Subject: Re: document production options
From: Francis Norton <francis@xxxxxxxxxxx>
Date: Tue, 12 Sep 2000 17:11:31 +0100

Sebastian Rahtz wrote:
> 
> Francis Norton writes:
> 
>  > We're currently developing a document production function for one or
>  > more commercial web applications.
> 
> you might want to look at http://www.reportlab.com/; their work is
> relevant in contexts like that (though I dont personally like the approach)
> 
Thanks - I'm checking it out now. 

>  > [1]  How stable and/or viable is the XSL/FO spec? I see that it is
>  > currently in last call working draft, and is supported with different
>  > levels of completeness by the tools mentioned in the
>  > http://www.w3.org/Style/XSL/ list of XSL-FO processors. This seems a
>  > reasonably strong case to me - have I overlooked any other major
>  > confidence or fear factors?
> 
> yes, the fact that none of the implementations is at all complete;
> therefore the spec is untested; therefore we do not know that it can
> solve all the real-world tasks it sets out to address. cf DSSSL.
> 
I take your point. Any document productions strategy developed at this
point needs to consider the scenario that XSL-FO doesn't in the end
solve enough problems to become a widely adopted and supported
standards.

>  > [2]  In the case of some letters and all statements we need to evaluate
>  > the space required to print variable length and/or variable count data
>  > items in order to get the page break in the right place. As Max
>  > Froumentin mentioned here recently, this is a well known problem (see
>  > http://redrice.com/xml/xslReporting.html for my analysis of the
>  > requirement) which is not addressed in XSL-FO. Does anyone have a
>  > framework for addressing it, for instance by the use of APIs to the
>  > XSL-FO processor? Or does any competitive technology address this
>  > problem?
> 
> it would be an absolute doddle in TeX, which has the much closer
> binding of markup language and formatting engine which you need. but
> hey, thats 20 years old and hasn't changed for 10 years, so its
> boring, no?
> 
Um. Maybe I'm being irrational in not having looked at TeX more closely.
I think of Tex as being rather oriented towards the production of
academic publications. Would it be suitable for creating dynamically
populated PDF documents on the fly, for client or server side printing?
Are there people using it for this kind of application? Any graphical
tools for generating the raw TeX files for merging data into?

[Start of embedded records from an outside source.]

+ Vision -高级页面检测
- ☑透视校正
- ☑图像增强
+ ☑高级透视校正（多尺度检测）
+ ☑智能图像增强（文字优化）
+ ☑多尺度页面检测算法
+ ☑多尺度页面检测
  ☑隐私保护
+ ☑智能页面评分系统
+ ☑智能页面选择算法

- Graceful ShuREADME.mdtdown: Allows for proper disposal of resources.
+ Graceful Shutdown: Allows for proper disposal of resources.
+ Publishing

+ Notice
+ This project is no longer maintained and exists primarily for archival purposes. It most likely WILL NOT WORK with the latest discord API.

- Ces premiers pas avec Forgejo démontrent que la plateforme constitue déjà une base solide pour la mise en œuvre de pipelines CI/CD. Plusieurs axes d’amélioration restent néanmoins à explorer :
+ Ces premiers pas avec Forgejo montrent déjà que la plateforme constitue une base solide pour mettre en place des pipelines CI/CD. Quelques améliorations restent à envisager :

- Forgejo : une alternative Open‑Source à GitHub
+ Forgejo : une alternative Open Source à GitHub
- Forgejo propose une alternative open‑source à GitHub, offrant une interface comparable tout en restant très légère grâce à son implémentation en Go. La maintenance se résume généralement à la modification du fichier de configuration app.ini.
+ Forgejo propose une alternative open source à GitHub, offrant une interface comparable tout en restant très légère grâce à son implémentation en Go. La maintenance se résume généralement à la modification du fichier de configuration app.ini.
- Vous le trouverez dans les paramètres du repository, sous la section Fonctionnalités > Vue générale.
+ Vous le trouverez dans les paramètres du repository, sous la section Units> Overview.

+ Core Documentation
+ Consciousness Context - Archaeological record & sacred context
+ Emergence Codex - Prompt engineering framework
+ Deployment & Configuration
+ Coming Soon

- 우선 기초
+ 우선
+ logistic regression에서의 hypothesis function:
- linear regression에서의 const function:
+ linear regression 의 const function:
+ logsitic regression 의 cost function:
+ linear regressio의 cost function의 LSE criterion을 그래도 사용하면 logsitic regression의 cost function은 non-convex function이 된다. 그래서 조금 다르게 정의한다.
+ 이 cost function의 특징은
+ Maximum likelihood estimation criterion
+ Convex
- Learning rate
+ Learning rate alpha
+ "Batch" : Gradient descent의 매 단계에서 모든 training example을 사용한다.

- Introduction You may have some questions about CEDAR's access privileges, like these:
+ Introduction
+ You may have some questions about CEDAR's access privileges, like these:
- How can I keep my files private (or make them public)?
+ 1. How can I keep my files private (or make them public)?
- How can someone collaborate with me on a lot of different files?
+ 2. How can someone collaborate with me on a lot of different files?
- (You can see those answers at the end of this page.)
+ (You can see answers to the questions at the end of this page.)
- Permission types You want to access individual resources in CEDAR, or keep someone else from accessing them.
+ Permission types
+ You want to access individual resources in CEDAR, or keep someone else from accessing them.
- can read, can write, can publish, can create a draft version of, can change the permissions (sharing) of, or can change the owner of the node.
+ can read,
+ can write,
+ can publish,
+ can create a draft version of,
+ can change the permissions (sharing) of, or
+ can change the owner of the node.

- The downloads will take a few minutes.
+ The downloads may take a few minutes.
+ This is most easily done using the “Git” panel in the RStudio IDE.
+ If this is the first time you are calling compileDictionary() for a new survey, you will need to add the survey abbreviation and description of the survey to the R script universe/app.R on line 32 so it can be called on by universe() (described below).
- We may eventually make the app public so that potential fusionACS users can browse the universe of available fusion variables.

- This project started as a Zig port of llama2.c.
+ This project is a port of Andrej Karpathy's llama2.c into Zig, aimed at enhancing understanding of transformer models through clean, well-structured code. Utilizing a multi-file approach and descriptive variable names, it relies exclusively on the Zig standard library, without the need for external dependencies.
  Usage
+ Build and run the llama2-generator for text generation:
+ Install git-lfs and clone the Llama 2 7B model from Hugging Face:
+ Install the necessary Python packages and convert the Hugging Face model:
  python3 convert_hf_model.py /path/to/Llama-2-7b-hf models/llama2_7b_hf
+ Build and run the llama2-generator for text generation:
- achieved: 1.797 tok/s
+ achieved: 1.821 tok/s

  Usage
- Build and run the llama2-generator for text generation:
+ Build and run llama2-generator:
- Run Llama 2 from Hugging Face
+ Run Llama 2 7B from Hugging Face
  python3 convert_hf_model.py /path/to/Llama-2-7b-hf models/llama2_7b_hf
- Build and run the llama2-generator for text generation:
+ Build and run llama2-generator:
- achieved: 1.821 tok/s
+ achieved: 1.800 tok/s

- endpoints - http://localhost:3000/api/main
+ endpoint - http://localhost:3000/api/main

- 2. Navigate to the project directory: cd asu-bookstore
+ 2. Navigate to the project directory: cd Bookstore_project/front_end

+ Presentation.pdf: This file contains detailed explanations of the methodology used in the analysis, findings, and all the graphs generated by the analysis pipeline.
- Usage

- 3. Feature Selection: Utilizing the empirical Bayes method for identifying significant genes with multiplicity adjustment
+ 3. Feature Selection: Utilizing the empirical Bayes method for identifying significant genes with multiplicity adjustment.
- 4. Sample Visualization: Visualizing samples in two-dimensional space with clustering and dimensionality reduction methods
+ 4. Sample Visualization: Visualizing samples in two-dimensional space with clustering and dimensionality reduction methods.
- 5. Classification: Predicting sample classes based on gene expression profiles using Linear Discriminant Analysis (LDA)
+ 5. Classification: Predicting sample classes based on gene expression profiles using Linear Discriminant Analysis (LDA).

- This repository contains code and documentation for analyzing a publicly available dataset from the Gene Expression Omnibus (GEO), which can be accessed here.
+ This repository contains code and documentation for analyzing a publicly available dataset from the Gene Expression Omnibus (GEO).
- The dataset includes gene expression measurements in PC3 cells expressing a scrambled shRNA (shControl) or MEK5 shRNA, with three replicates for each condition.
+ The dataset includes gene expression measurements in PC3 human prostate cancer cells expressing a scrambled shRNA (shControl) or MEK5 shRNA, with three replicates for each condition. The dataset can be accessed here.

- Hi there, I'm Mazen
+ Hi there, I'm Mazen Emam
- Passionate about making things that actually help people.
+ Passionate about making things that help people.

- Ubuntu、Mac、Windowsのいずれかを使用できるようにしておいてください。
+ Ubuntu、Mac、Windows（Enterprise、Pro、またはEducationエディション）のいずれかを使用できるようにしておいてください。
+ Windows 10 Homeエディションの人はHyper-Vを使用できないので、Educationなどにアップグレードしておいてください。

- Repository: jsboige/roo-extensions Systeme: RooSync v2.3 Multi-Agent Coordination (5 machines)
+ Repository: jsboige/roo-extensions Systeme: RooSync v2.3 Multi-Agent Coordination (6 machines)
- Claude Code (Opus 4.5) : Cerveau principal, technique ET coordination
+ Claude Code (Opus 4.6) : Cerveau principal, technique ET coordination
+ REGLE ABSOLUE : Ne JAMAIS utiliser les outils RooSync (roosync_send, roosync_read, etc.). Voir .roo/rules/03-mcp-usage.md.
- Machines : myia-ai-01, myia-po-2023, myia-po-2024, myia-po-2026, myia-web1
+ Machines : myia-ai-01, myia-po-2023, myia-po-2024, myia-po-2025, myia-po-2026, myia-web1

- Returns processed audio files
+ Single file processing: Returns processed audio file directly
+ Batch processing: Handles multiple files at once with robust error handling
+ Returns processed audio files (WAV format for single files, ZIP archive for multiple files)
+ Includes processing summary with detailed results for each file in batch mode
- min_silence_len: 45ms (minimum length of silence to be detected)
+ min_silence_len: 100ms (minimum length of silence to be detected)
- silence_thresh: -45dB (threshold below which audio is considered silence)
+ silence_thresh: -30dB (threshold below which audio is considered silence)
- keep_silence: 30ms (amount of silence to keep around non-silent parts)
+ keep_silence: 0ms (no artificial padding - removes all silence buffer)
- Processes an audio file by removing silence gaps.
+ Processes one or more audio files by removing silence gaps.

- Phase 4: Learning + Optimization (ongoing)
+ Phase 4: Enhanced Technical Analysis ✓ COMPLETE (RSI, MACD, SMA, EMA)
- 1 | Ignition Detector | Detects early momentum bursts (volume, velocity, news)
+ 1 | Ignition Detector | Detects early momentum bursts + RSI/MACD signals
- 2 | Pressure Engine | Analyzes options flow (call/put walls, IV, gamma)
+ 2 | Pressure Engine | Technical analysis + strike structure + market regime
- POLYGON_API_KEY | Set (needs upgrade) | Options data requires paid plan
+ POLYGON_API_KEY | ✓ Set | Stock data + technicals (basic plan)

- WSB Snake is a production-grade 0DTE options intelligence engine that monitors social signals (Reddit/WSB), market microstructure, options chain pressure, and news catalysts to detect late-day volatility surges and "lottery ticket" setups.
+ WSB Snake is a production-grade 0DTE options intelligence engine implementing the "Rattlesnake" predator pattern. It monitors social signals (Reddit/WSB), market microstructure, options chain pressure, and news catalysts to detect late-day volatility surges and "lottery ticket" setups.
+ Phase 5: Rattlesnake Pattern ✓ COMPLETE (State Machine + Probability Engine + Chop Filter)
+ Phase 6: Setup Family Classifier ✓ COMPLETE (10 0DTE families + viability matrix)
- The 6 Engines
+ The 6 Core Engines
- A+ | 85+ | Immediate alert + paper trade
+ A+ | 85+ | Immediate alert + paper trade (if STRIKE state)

>  > [3]  I'm aware that RenderX plan to release a utility to convert
>  > HTML+CSS2 to XML-FO. Are there any other routes for generating XSL-FO
>  > documents graphically or is that way down the road? How about RTF or
>  > PDF to XSL-FO?
> 
> RTF to FO might be easy. but PDF to FO? two different levels. and if
> yoh had PDF, why would you want FO?
>
Because I can merge stuff into FOs more easily than I can into
(normally) binary PDF, or into RTF. And I can generate them both
graphically - helpful when your clients include marketing types. But I
take your point about the two different levels - it might be daft for
PDF.
> 
>  > [4]  Are there any obvious alternative technologies?
> 
> Yes. make your own PDF in your own XML application, using something
> like PDFlib. That gives you access to font metrics, unless I
> misremember badly. Construct your pages by hand; I suspect FO is a
> sledgehammer to crack a nut, from what I can tell of your application.
>
Yes, PDFLib does it - PDF_show_boxed() with "blind", according to the
section 3.3 of the manual. Hmmm. May have to a look a bit closer at
this.

Many thanks for the well-informed comments, very much what I hoped for!

Francis.
-- 
Francis Norton.

Defy Convention? Deify Convention!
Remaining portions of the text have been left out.